PublicationBank survey results and some things to discuss

Wed Apr 12 12:09:28 CEST 2006

Dear all,

Following the discussion on PublicationBank and after the results of
the survey, I must confess I still have some difficulties to see what
exactly PublicationBank will be and how it could be implemented.
Therefore I would just like to throw the survey results and some of
my thoughts/ideas here and on the WIKI. I hope this will stimulate
the discussion..

Current status of bibliographic data

Based on the survey I sent around, it can be said that there are many
ways how bib data is treated by participating dbs.  I received 7
responses to the survey.
For about 50%, bib modules are not or incomplete normalized, but the
majority stores the complete set of bibliographic information I asked
for (or even more). However, some institutions use abbreviations(e.g.
Brummit) only as bibliographic information.
About 50% store authors names as strings and 50% store last name,
first name separately. Journal and other sources are stored mostly as
both, abbreviation and full journal name.

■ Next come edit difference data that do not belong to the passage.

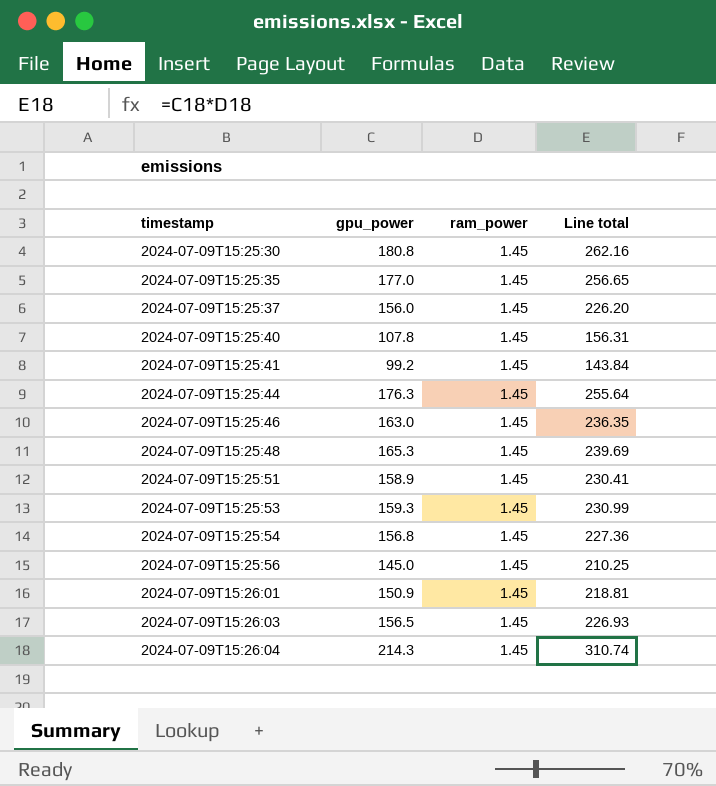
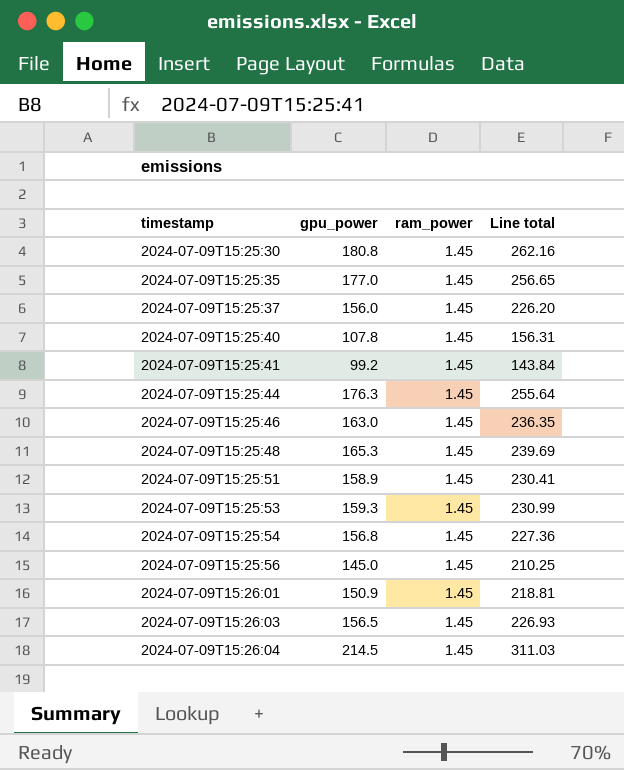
2024-07-09T15:26:04 | gpu_power: 214.3 -> 214.5
2024-07-09T15:26:04 | Line total: 310.74 -> 311.03

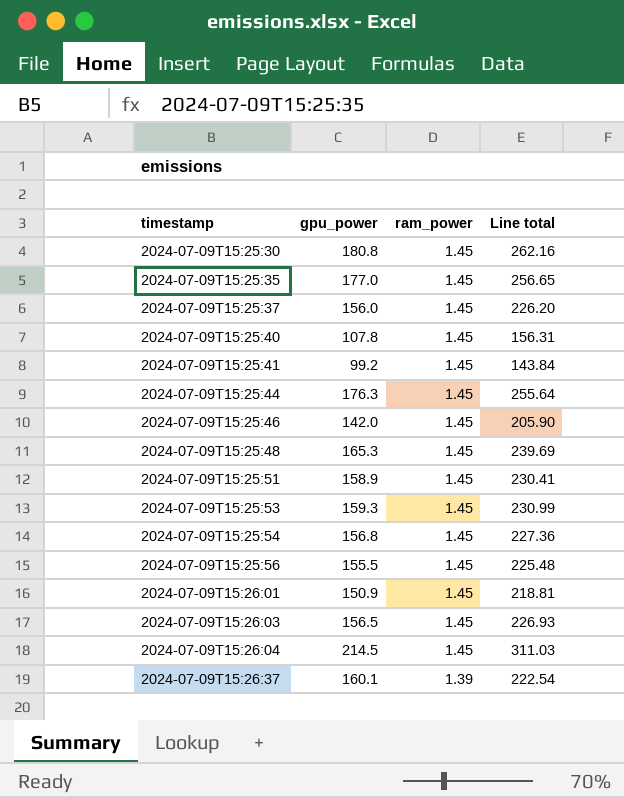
2024-07-09T15:25:46 | gpu_power: 163.0 -> 142.0
2024-07-09T15:25:46 | Line total: 236.35 -> 205.90
2024-07-09T15:25:56 | gpu_power: 145.0 -> 155.5
2024-07-09T15:25:56 | Line total: 210.25 -> 225.48
row 2024-07-09T15:26:37: none -> 160.1 | 1.39 | 222.54

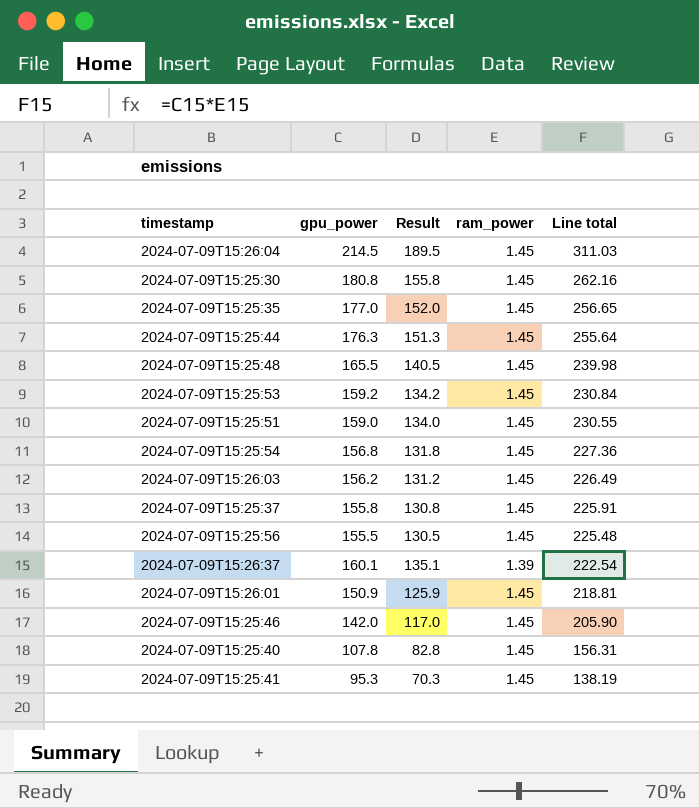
row order: timestamp ascending -> Line total descending
column Result | formula: none -> [gpu_power] - 25
2024-07-09T15:25:48 | gpu_power: 165.3 -> 165.5
2024-07-09T15:25:48 | Line total: 239.69 -> 239.98
2024-07-09T15:25:53 | gpu_power: 159.3 -> 159.2
2024-07-09T15:25:53 | Line total: 230.99 -> 230.84
2024-07-09T15:25:51 | gpu_power: 158.9 -> 159.0
2024-07-09T15:25:51 | Line total: 230.41 -> 230.55
2024-07-09T15:26:03 | gpu_power: 156.5 -> 156.2
2024-07-09T15:26:03 | Line total: 226.93 -> 226.49
2024-07-09T15:25:37 | gpu_power: 156.0 -> 155.8
2024-07-09T15:25:37 | Line total: 226.20 -> 225.91
2024-07-09T15:25:41 | gpu_power: 99.2 -> 95.3
2024-07-09T15:25:41 | Line total: 143.84 -> 138.19

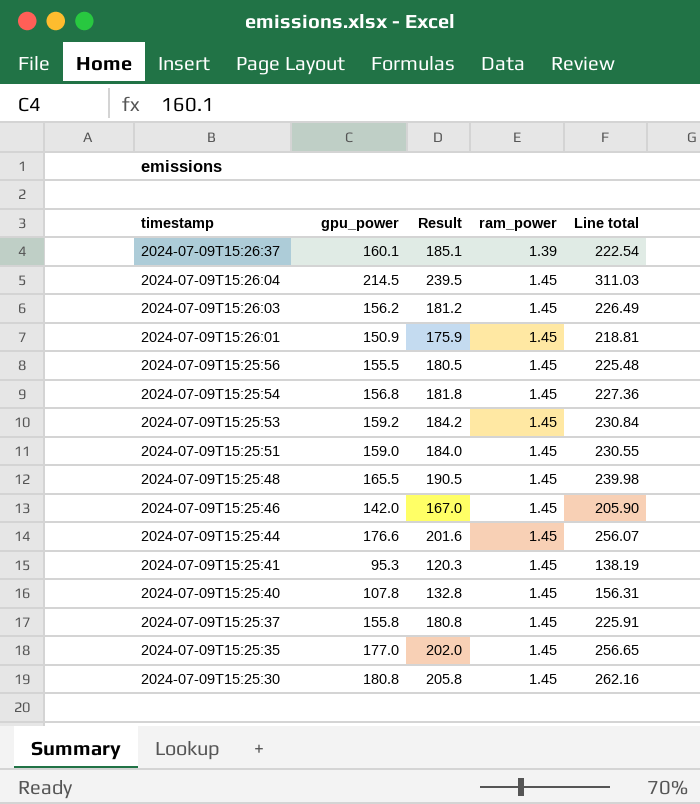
row order: Line total descending -> timestamp descending
column Result | formula: [gpu_power] - 25 -> [gpu_power] + 25
2024-07-09T15:25:44 | gpu_power: 176.3 -> 176.6
2024-07-09T15:25:44 | Line total: 255.64 -> 256.07

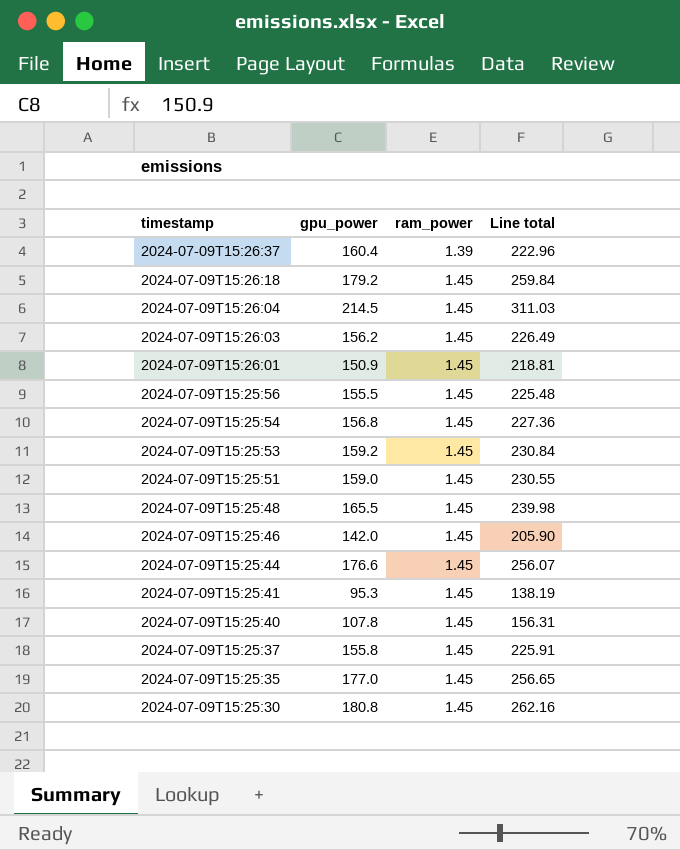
column Result | formula: [gpu_power] + 25 -> none
2024-07-09T15:26:37 | gpu_power: 160.1 -> 160.4
2024-07-09T15:26:37 | Line total: 222.54 -> 222.96
row 2024-07-09T15:26:18: none -> 179.2 | 1.45 | 259.84

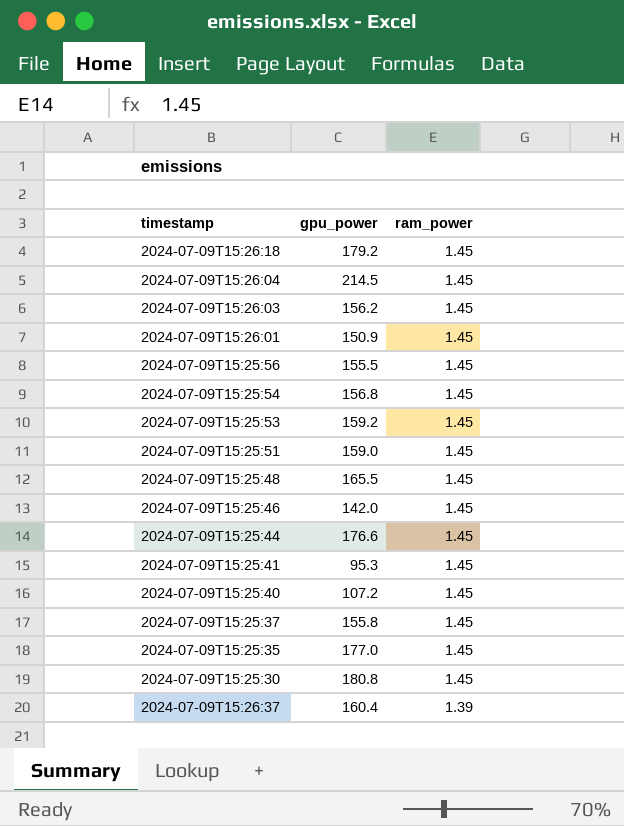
row order: timestamp descending -> ram_power descending
column Line total | formula: [gpu_power] * [ram_power] -> none
2024-07-09T15:25:40 | gpu_power: 107.8 -> 107.2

The results give a good impression of the difficulties a operating
PublicationBank might expect. In some way PublicationBank will serve
GUIDs and to do this it will need to know e.g. Author, Year and
source/ journal to find the appropriate GUID.
So the question is can this information easily be extracted from the
existing dbs to formulate a query by participating institutions?
The other reason why I cretaed the survey was to find out whether
the existing dbs can be used as initial sources contributing their
entries to PublicationBank to have an initial set of citations.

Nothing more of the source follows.